France’s Interior Ministry suffered a cyberattack that lasted several days, targeting its internal email system, Interior Minister Laurent Nuñez confirmed. The ministry, located at Place Beauvau and employing nearly 300,000 staff, discovered the intrusion after detecting unusual activity in professional email accounts. Nuñez spoke publicly about the incident on Wednesday, acknowledging the seriousness of the breach while assuring that authorities moved quickly to contain it. The attackers gained unauthorized access to sensitive police files, raising concerns about data security and the potential impact on law enforcement operations.
The minister emphasized that the attack did not endanger public safety, and so far, no ransom demand has appeared. While the intrusion was significant, officials are still working to determine exactly how many files the hackers accessed or removed.
How Hackers Gained Access
According to Nuñez, the attackers entered the system by targeting specific professional email inboxes and recovering login credentials. Once inside, they could view several important police databases, including the Criminal Records Processing System (TAJ) and the Wanted Persons File (FPR). Investigators continue to assess the full scope of the breach, but early indications suggest that only a few dozen files may have been extracted.
Nuñez stressed that it remains unclear whether this attack will affect ongoing police investigations. However, he reassured the public that the incident has not compromised the safety of citizens. The breach demonstrates how quickly cyber intrusions can escalate when basic security protocols are overlooked.
Response and Investigation Efforts
The minister attributed the breach largely to human error, noting that even when staff regularly receive reminders about security procedures, a few lapses can expose the entire system.
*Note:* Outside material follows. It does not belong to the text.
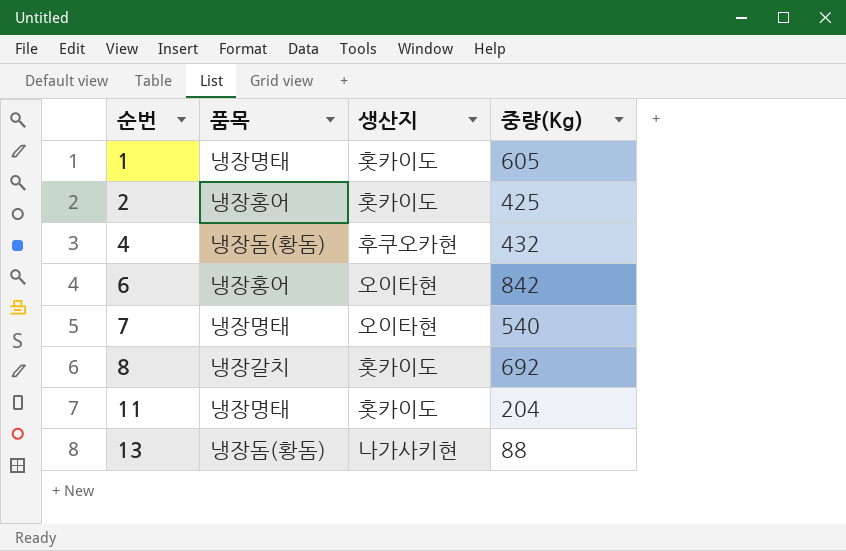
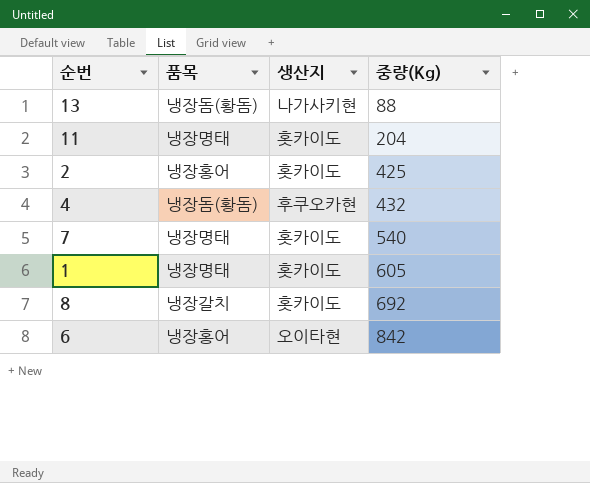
row order: 순번 ascending -> 중량(Kg) ascending
7 | 생산지: 오이타현 -> 홋카이도

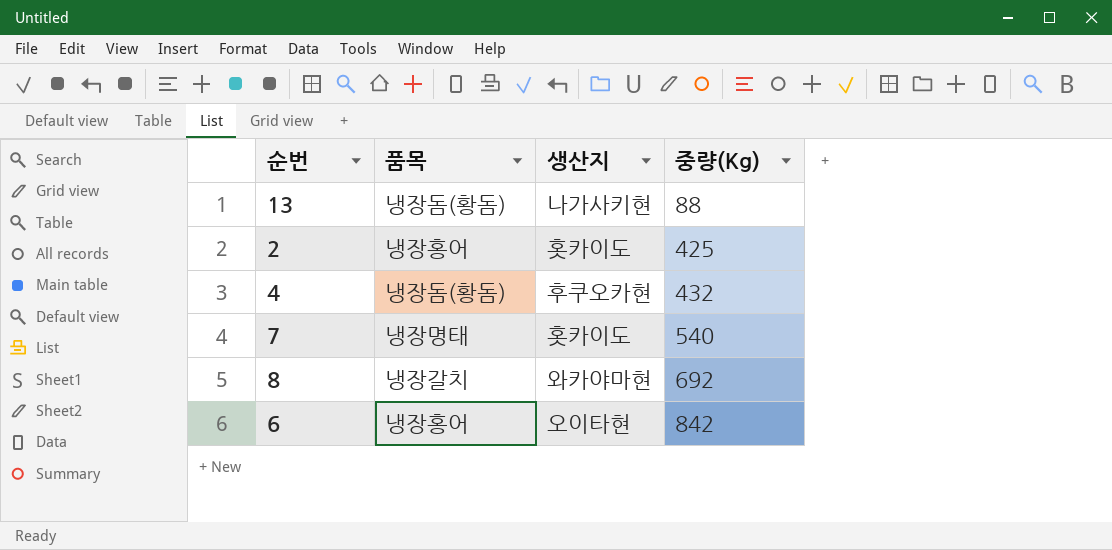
row 11: 냉장명태 | 홋카이도 | 204 -> none
row 1: 냉장명태 | 홋카이도 | 605 -> none
8 | 생산지: 홋카이도 -> 와카야마현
Last week, BFMTV reported suspicious activity on the ministry’s email servers, and a group of hackers claimed—without evidence—to have accessed data for more than 16 million people. Nuñez firmly rejected that claim as false.
In response to the breach, the ministry informed CNIL, France’s data protection authority, as required by law. Nuñez also ordered an administrative investigation to review internal procedures and prevent future attacks. Meanwhile, France’s Anti-Cybercrime Office (OFAC) now leads the criminal investigation, working alongside judicial authorities to identify and prosecute the perpetrators.
The attack underscores the growing threat of cybercrime to even the most secure government institutions and highlights the importance of rigorous adherence to security protocols across large organizations.